### Task goal
The listing below holds a line with "[82,423,107,437] C:/ ->" and a later line with "[486,290,597,308] C:\\Windows ->". Write out those two lines and every line between them, exactly, and nothing else.

### Input material

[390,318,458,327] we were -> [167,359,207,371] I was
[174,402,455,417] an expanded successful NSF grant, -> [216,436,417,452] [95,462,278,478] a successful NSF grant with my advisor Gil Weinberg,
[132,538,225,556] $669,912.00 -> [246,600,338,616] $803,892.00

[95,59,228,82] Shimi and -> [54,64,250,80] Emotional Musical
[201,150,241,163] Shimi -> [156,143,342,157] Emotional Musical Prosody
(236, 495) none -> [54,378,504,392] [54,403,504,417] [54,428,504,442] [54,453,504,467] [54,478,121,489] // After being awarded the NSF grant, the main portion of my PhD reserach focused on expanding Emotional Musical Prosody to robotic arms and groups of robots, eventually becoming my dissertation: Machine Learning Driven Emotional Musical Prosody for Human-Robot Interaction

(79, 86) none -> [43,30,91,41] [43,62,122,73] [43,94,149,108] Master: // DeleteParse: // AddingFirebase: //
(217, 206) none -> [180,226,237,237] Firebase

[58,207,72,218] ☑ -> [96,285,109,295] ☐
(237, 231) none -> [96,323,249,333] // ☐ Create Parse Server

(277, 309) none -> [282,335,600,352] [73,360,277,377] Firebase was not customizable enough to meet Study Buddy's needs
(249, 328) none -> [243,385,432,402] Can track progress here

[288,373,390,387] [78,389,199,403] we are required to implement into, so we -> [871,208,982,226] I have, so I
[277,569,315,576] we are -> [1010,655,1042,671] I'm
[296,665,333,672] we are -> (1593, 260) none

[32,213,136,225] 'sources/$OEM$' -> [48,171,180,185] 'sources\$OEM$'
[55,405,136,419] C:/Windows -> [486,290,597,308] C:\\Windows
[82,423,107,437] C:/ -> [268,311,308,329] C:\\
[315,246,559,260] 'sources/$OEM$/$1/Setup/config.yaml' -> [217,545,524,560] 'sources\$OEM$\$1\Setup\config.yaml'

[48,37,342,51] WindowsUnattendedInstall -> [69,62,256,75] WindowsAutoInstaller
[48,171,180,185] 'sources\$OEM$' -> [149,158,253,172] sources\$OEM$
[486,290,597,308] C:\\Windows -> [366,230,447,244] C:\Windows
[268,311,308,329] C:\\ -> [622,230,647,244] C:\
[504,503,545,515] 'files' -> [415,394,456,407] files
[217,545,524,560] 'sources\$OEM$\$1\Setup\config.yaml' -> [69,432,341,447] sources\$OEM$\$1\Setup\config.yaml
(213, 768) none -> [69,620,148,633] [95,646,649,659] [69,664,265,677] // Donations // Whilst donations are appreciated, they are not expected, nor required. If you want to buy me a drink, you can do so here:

### Solved exercise
[82,423,107,437] C:/ -> [268,311,308,329] C:\\
[315,246,559,260] 'sources/$OEM$/$1/Setup/config.yaml' -> [217,545,524,560] 'sources\$OEM$\$1\Setup\config.yaml'

[48,37,342,51] WindowsUnattendedInstall -> [69,62,256,75] WindowsAutoInstaller
[48,171,180,185] 'sources\$OEM$' -> [149,158,253,172] sources\$OEM$
[486,290,597,308] C:\\Windows -> [366,230,447,244] C:\Windows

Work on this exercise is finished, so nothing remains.